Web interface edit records
========================================
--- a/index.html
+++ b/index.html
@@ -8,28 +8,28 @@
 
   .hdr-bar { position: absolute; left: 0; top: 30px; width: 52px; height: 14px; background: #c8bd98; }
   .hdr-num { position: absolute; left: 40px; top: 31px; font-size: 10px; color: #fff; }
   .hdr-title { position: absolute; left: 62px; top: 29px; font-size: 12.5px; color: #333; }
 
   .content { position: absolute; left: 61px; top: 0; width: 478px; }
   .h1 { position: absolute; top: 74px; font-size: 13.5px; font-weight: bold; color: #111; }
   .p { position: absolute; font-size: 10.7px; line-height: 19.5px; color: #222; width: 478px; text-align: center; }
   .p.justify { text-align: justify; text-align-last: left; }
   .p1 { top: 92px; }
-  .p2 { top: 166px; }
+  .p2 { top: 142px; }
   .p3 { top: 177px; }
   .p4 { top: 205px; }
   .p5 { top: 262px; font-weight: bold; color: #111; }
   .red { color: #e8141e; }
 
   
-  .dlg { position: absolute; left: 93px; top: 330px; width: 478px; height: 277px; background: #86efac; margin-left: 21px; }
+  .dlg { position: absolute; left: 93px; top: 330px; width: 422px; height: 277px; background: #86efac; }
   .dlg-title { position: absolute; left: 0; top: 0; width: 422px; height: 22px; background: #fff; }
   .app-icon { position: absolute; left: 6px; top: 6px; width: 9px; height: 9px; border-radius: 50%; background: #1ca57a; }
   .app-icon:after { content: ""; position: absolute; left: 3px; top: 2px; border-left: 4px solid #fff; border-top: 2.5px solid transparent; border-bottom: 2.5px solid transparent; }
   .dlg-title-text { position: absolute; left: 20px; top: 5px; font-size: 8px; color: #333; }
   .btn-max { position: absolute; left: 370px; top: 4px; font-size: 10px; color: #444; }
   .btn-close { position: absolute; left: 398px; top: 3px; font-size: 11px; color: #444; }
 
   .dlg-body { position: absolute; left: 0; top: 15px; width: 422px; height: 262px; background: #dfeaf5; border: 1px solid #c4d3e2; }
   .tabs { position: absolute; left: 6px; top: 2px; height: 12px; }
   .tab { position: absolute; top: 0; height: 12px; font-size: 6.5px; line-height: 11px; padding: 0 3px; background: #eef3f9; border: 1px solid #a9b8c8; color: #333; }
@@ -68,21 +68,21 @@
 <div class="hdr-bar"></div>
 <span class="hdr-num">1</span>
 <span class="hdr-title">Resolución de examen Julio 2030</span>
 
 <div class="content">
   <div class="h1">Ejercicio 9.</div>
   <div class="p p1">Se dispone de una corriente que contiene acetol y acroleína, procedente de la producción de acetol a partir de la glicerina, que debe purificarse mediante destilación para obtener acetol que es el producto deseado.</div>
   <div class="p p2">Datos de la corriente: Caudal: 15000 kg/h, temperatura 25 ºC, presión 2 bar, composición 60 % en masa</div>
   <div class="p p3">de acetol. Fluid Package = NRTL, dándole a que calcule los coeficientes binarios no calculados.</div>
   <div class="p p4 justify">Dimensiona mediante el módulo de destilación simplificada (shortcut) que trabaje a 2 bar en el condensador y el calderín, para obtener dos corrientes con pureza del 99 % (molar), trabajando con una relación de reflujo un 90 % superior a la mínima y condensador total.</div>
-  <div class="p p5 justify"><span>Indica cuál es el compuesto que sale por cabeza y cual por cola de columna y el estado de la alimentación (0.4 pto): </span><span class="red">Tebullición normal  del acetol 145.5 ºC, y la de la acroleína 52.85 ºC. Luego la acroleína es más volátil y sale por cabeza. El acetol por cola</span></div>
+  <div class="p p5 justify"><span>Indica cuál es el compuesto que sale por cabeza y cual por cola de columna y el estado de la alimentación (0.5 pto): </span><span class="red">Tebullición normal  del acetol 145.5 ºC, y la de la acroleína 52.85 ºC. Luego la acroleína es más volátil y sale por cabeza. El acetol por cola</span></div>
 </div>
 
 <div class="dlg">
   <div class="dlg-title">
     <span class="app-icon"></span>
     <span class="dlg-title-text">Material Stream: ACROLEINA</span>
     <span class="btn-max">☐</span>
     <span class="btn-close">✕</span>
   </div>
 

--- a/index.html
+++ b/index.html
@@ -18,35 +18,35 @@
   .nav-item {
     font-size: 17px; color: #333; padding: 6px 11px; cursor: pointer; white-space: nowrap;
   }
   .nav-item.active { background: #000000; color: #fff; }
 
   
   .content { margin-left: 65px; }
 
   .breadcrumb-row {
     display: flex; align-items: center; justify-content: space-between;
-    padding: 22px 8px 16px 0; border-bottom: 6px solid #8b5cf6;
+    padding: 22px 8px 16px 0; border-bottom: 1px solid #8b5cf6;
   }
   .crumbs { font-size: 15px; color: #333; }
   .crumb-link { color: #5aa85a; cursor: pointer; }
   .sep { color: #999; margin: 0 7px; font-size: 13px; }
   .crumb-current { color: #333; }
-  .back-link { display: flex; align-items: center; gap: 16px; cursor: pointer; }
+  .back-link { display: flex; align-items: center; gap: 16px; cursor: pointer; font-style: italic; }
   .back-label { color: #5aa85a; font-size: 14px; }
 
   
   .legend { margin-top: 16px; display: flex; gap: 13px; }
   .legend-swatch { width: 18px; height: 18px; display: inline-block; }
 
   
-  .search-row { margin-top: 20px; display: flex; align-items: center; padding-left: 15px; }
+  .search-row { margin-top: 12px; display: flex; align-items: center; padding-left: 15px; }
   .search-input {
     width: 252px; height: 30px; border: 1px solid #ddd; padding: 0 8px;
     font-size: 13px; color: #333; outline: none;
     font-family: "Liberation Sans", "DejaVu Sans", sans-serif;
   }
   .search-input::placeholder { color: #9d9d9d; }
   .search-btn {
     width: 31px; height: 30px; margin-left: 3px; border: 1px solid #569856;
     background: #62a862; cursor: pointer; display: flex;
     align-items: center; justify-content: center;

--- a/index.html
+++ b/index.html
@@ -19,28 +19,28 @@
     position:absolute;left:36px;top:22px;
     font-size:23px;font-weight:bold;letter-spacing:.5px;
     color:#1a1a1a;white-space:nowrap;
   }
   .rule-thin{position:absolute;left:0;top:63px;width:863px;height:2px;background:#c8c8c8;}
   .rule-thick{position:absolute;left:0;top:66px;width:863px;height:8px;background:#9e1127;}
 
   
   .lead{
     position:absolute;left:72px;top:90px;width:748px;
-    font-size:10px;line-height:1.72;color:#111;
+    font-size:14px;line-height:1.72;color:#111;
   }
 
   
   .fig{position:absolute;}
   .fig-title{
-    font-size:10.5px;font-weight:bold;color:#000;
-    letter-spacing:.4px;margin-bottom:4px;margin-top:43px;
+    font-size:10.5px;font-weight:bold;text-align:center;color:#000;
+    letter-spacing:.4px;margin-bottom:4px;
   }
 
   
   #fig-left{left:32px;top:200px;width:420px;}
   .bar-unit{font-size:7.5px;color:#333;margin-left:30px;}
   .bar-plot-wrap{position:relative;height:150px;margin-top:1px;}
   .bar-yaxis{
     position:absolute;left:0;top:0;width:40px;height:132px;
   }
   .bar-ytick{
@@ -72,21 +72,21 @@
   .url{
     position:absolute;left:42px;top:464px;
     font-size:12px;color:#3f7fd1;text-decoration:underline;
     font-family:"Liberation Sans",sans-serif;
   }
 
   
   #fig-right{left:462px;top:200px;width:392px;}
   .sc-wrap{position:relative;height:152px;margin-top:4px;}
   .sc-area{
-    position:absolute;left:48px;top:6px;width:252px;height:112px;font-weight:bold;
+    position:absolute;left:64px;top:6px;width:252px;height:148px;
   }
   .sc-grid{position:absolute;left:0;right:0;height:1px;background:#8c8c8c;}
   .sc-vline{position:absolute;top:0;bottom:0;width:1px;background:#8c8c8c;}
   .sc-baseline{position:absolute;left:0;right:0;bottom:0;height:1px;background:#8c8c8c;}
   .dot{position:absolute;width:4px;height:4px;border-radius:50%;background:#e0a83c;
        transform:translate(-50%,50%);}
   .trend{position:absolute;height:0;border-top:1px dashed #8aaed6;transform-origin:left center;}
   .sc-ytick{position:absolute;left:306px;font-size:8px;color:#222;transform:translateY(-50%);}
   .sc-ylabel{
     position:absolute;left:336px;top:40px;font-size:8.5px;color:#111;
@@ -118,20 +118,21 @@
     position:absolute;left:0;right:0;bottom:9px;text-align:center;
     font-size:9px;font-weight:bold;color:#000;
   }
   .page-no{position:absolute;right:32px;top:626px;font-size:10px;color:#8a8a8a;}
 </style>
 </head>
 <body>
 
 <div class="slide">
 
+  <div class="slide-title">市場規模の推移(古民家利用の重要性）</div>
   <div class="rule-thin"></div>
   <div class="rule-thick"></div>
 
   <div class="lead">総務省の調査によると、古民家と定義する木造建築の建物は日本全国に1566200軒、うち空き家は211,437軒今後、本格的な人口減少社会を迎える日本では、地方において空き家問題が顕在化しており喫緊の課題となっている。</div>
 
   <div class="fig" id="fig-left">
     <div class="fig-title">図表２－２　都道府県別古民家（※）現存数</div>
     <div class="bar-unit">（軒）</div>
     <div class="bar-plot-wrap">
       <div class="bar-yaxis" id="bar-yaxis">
========================================
** Task **
Out of the data above, return each line where the word "white" can be found.

** Written response **
     font-size: 17px; color: #333; padding: 6px 11px; cursor: pointer; white-space: nowrap;
     color:#1a1a1a;white-space:nowrap;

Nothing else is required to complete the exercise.